Tendinitis is typically diagnosed based on a patient’s clinical history and a physical examination conducted by a physician. Additional tests, such as MRI or ultrasound, may be employed in some cases to confirm that tendon pain results solely from inflammation, excluding other potential causes of pain.
Is Tendinitis Permanent? How Long Does Tendinitis Last?
Tendinitis is not a permanent condition. In the majority of cases, patients with tendon inflammation should experience healing within three months through conservative treatments.
How Is Tendinitis Treated?
Inflammatory tendinitis may resolve with rest and ice, and physicians may recommend bracing, corticosteroid injections, or physical therapy.
What Kind of Doctor Treats Tendinitis?
Typically, tendinitis is managed by orthopedic or sports medicine/interventional pain physicians. In certain situations, patients may be referred to physical therapy or other allied health specialists as needed.
Tendinitis vs. Tendinosis
The majority of tendon injuries can be classified into two categories: Tendinitis and tendinosis.
Tendinitis and tendinosis represent distinct types of tendon injuries. While tendinosis is commonly labeled as chronic tendinitis, distinguishing between the two can significantly influence your treatment plan and the time needed for resolution, as each necessitates unique approaches to treatment.
Tendon injuries may stem from a singular incident or activities characterized by repetitive motion, leading to micro-tears within the collagen fibers of the tendon.
|A robust tendon consists of resilient, flexible bands of connective tissue responsible for transmitting the energy required to facilitate movement from muscles to bones. Ligaments, like the plantar fascia, share a comparable structure and composition with tendons and are susceptible to injuries akin to those affecting tendons.
|Tendinitis is characterized by inflammation of a tendon, typically arising from an acute injury or strain on the tendon. This condition can lead to discomfort and sensitivity in the fibrous connective tissue located outside the joint, bridging the muscle and the bone.
|Tendinosis denotes a condition where a tendon experiences structural breakdown and exhibits disorganized collagen fibers. During this stage, tendons may retain fluid, form calcifications, and, without intervention, progress to partial or complete tears, with a potential risk of rupture.
Frequently Asked Questions
- Will I experience pain during the procedure?
- Initially, you may encounter some discomfort as the physician administers a local anesthetic at the commencement of the procedure. Post-treatment, you might feel soreness in the treated area as the effects of the anesthetic subside.
- What is the expected duration of my recovery?

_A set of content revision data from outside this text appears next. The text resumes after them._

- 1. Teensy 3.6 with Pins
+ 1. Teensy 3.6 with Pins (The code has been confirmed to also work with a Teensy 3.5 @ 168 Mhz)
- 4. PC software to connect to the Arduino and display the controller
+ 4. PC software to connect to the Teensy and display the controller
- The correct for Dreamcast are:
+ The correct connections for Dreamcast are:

- On average, improvements in tendon pain may be noticeable as early as two weeks after the procedure, with substantial relief continuing within three months for those treated for chronic tendinitis or tendinosis. Your physician will outline a tailored post-treatment recovery plan, incorporating physical therapy and/or home exercises. Individual outcomes and the time required for complete symptom relief can vary based on adherence to post-procedure instructions and other influencing factors.
- Will stitches be necessary after my treatment?
- In cases where TenJet is utilized in a minimally invasive procedure, stitches may not be required.
- Is TenJet covered by insurance?
- Most insurance providers offer reimbursement for tendon treatment procedures, and your physician may use TenJet to perform the necessary procedure.